■ **Requirement**:
Your answer should be the line that contains "[265,474,387,491] gka/schnack ->" and each line after it, restated word for word through the final line of the entries.

BEGIN Records supplied

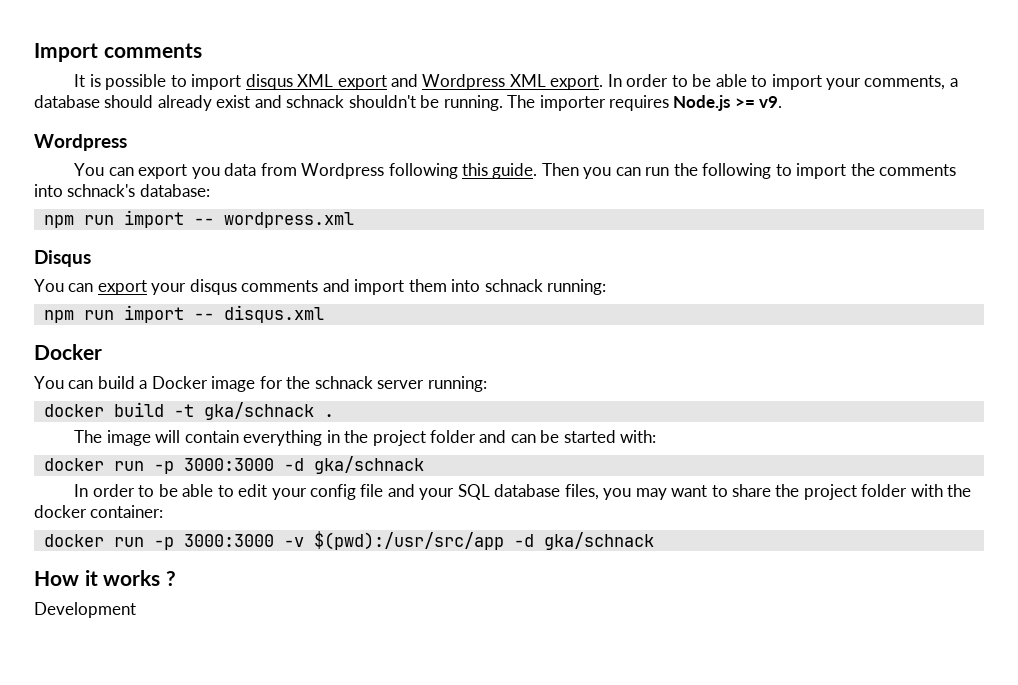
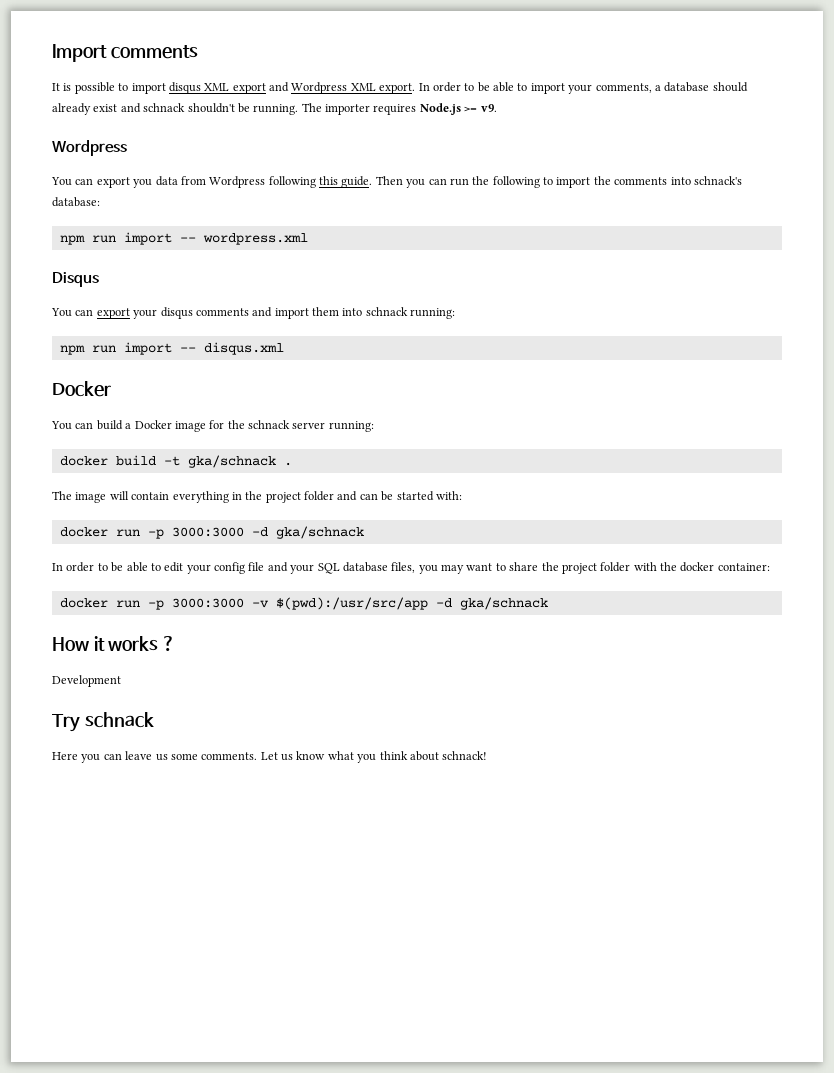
(136, 610) none -> [52,712,154,732] [52,751,488,763] // Try schnack // Here you can leave us some comments. Let us know what you think about schnack!

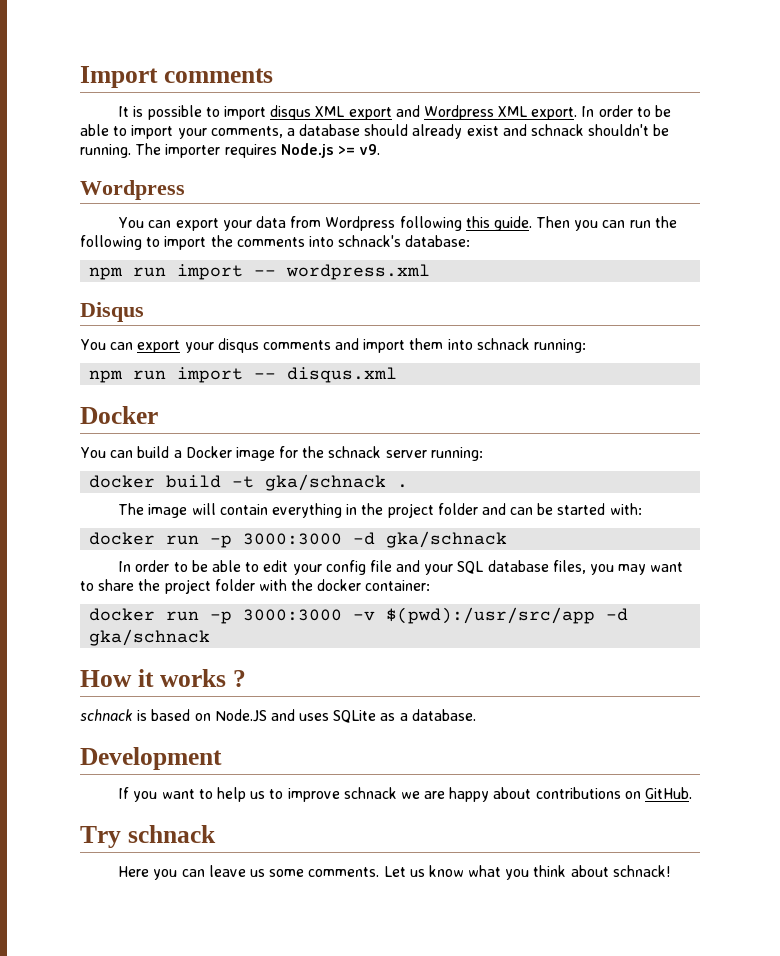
[133,179,153,188] you -> [222,220,252,231] your
[52,675,121,687] Development -> [80,709,476,723] [80,747,222,770] [118,787,692,802] schnack is based on Node.JS and uses SQLite as a database. // Development // If you want to help us to improve schnack we are happy about contributions on GitHub.

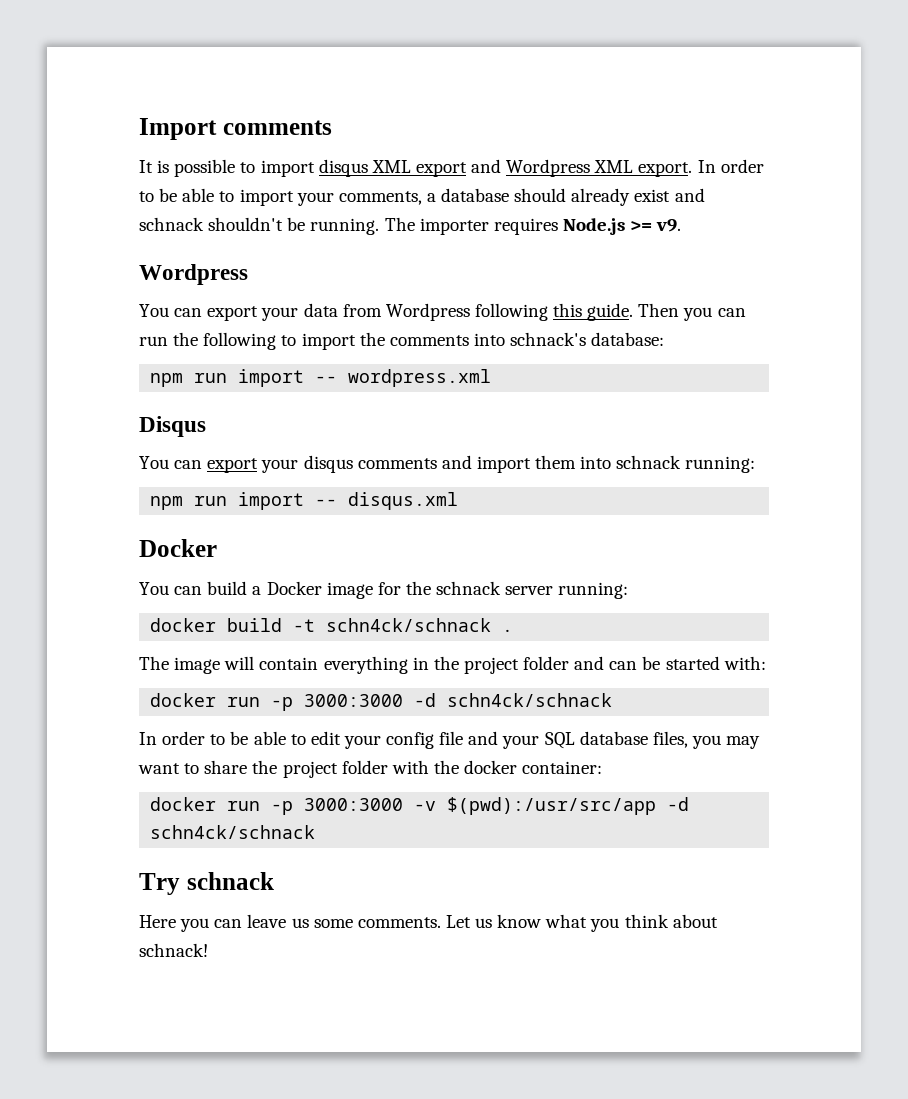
[265,474,387,491] gka/schnack -> [326,618,492,632] schn4ck/schnack
[386,531,508,548] gka/schnack -> [447,693,613,707] schn4ck/schnack
[89,629,211,646] [80,669,246,687] [80,709,476,723] [80,747,222,770] [118,787,692,802] gka/schnack // How it works ? // schnack is based on Node.JS and uses SQLite as a database. // Development // If you want to help us to improve schnack we are happy about contributions on GitHub. -> [150,825,316,839] schn4ck/schnack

END Records supplied

■ **Expected answer**:
[265,474,387,491] gka/schnack -> [326,618,492,632] schn4ck/schnack
[386,531,508,548] gka/schnack -> [447,693,613,707] schn4ck/schnack
[89,629,211,646] [80,669,246,687] [80,709,476,723] [80,747,222,770] [118,787,692,802] gka/schnack // How it works ? // schnack is based on Node.JS and uses SQLite as a database. // Development // If you want to help us to improve schnack we are happy about contributions on GitHub. -> [150,825,316,839] schn4ck/schnack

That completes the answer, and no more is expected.